UBC Theses and Dissertations
Re-conceiving the Canadian state : Trudeau and the rise of modern liberalism Jackson, Matthew John
No Prime Minister has ignited the public imagination like Pierre Elliot Trudeau; and yet, no prime minister has been as misunderstood. Trudeau dominated Canadian politics for nearly fifteen years; his impact on Canadian political culture has been arguably greater than any other figure of the late twentieth century. Yet major aspects of his political thought have been misconstrued or ignored in the scholarly studies of his life, thought, and political activity. This thesis attempts to illuminate aspects of Trudeau's political thought that are important for understanding the actions of his government, and for understanding Canadian political values that exist in the 21st century as a result of his influence.
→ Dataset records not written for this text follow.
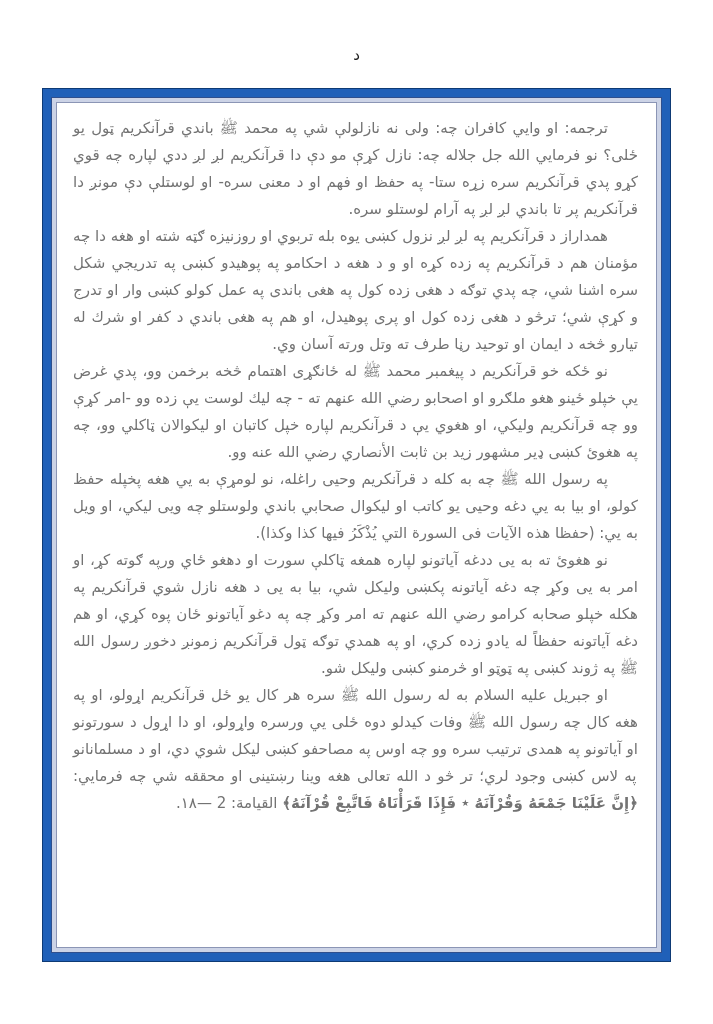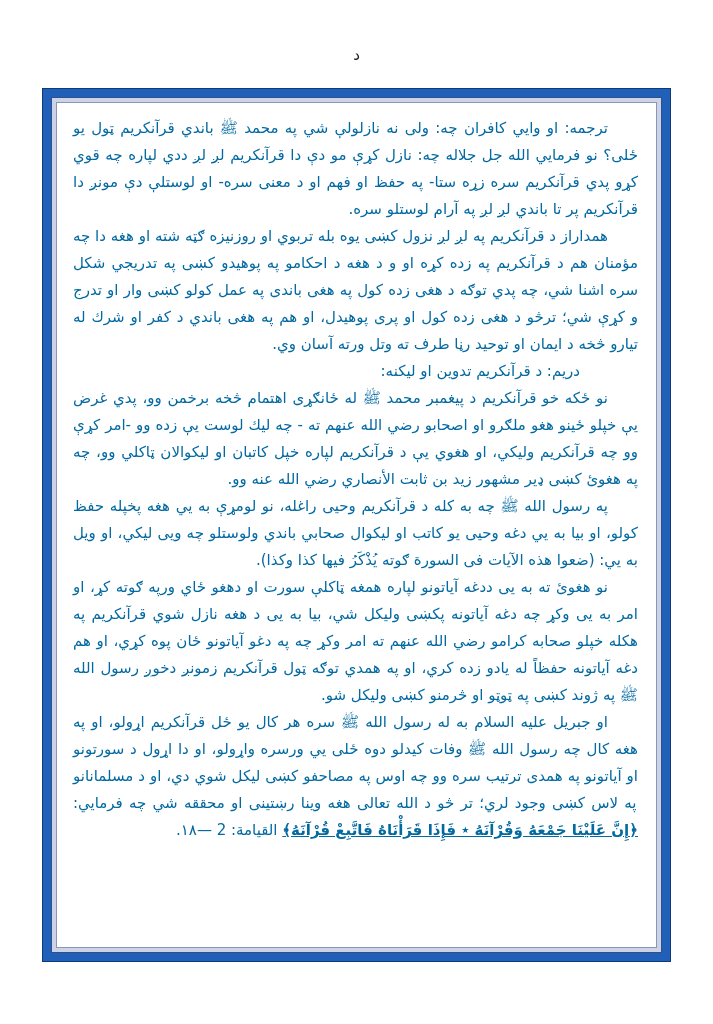--- a/index.html
+++ b/index.html
@@ -59,7 +59,7 @@
     text-align: justify;
     font-size: 15px;
     line-height: 27px;
-    color: #0369a1;
+    color: #737373;
   }
   .text-block p {
     margin: 0;

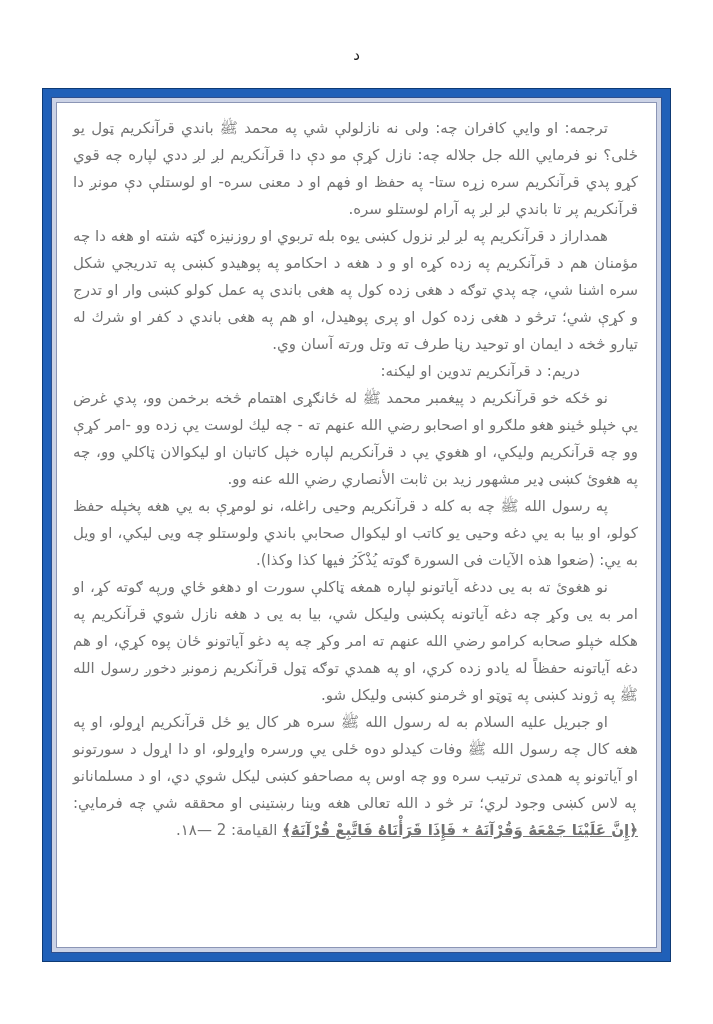--- a/index.html
+++ b/index.html
@@ -89,7 +89,6 @@
 
           <p>همداراز د قرآنكريم په لږ لږ نزول كښى يوه بله تربوي او روزنيزه ګټه شته او هغه دا چه مؤمنان هم د قرآنكريم په زده كړه او و د هغه د احكامو په پوهيدو كښى په تدريجي شكل سره اشنا شي، چه پدي توګه د هغى زده كول په هغى باندى په عمل كولو كښى وار او تدرج و كړې شي؛ ترڅو د هغى زده كول او پرى پوهيدل، او هم په هغى باندي د كفر او شرك له تيارو څخه د ايمان او توحيد رڼا طرف ته وتل ورته آسان وي.</p>
 
-          <p class="section-heading">دريم: د قرآنكريم تدوين او ليكنه:</p>
 
 
           <p>نو ځكه خو قرآنكريم د پيغمبر محمد ﷺ له ځانګړى اهتمام څخه برخمن وو، پدي غرض يې خپلو ځينو هغو ملګرو او اصحابو رضي الله عنهم ته - چه ليك لوست يې زده وو -امر كړې وو چه قرآنكريم وليكي، او هغوي يې د قرآنكريم لپاره خپل كاتبان او ليكوالان ټاكلي وو، چه په هغوئ كښى ډير مشهور زيد بن ثابت الأنصاري رضي الله عنه وو.</p>

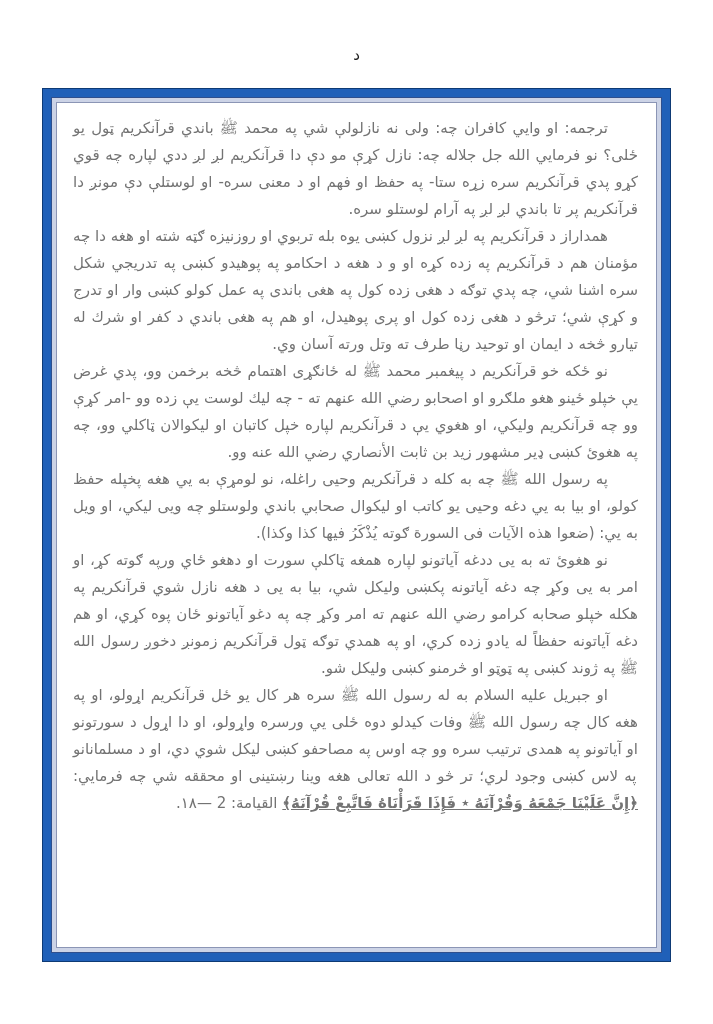--- a/index.html
+++ b/index.html
@@ -93,7 +93,7 @@
 
           <p>نو ځكه خو قرآنكريم د پيغمبر محمد ﷺ له ځانګړى اهتمام څخه برخمن وو، پدي غرض يې خپلو ځينو هغو ملګرو او اصحابو رضي الله عنهم ته - چه ليك لوست يې زده وو -امر كړې وو چه قرآنكريم وليكي، او هغوي يې د قرآنكريم لپاره خپل كاتبان او ليكوالان ټاكلي وو، چه په هغوئ كښى ډير مشهور زيد بن ثابت الأنصاري رضي الله عنه وو.</p>
 
-          <p>په رسول الله ﷺ چه به كله د قرآنكريم وحيى راغله، نو لومړې به يي هغه پخپله حفظ كولو، او بيا به يي دغه وحيى يو كاتب او ليكوال صحابي باندي ولوستلو چه ويى ليكي، او ويل به يي: (ضعوا هذه الآيات فى السورة ګوته يُذْكَرُ فيها كذا وكذا).</p>
+          <p>په رسول الله ﷺ چه به كله د قرآنكريم وحيى راغله، نو لومړې به يي هغه پخپله حفظ كولو، او بيا به يي دغه وحيى يو كاتب او ليكوال صحابي باندي ولوستلو چه ويى ليكي، او ويل به يي: (حفظا هذه الآيات فى السورة التي يُذْكَرُ فيها كذا وكذا).</p>
 
 
           <p>نو هغوئ ته به يى ددغه آياتونو لپاره همغه ټاكلې سورت او دهغو ځاي ورپه ګوته كړ، او امر به يى وكړ چه دغه آياتونه پكښى وليكل شي، بيا به يى د هغه نازل شوي قرآنكريم په هكله خپلو صحابه كرامو رضي الله عنهم ته امر وكړ چه په دغو آياتونو ځان پوه كړي، او هم دغه آياتونه حفظاً له يادو زده كري، او په همدي توګه ټول قرآنكريم زمونږ دخوږ رسول الله ﷺ په ژوند كښى په ټوټو او څرمنو كښى وليكل شو.</p>

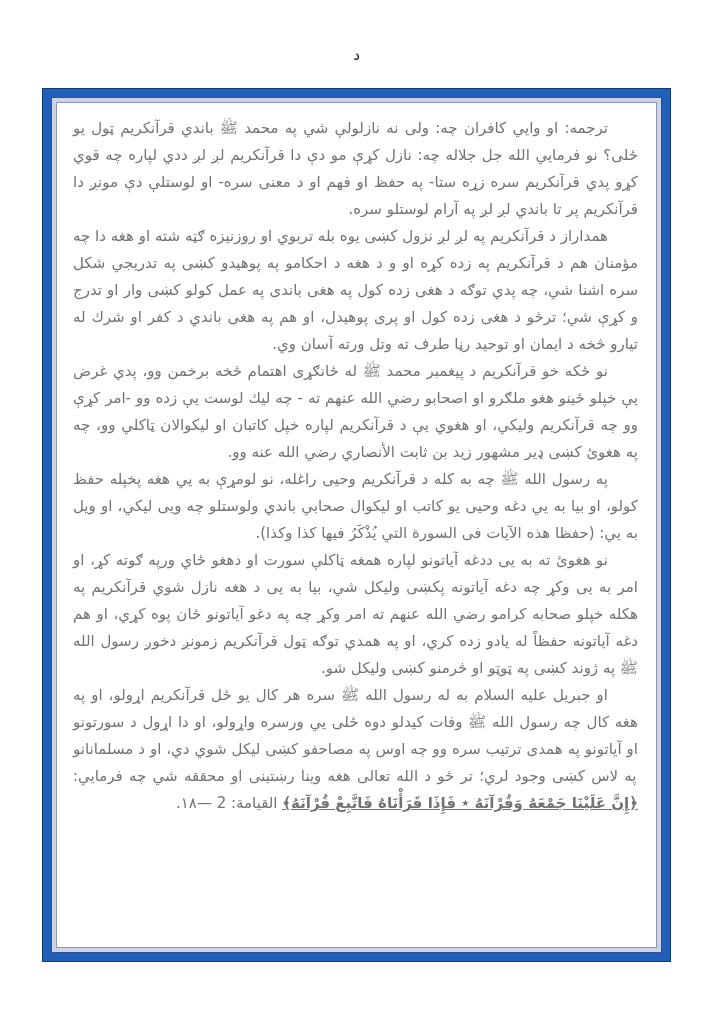--- a/index.html
+++ b/index.html
@@ -70,7 +70,6 @@
   }
   .verse {
     font-weight: bold;
-    text-decoration: underline;
   }
 </style>
 </head>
Three primary arguments are put forward. Firstly, that Trudeau was a modern liberal whose thought was consistent with the tradition of modern liberalism as it existed in Canada. Secondly, that Trudeau was a radical within that tradition, reforming it significantly according to his own ideas, which had been strongly influenced by French personalist philosophy and the political economic ideas of his mentors—such as Joseph Schumpeter—at universities in the United States, France and England. And thirdly, that Trudeau's form of modern liberalism was high-modernist, a Canadian variant of that international movement of political scientism that swept through much of the world in the 1950s, 1960s and 1970s. With these different aspects of Trudeau's thought unveiled, concluding thoughts on the potential negative consequences of his philosophy are offered, such as the universalistic tendencies of his form of liberalism, and his unrealistic faith in social science knowledge to solve all human political, social, and economic problems.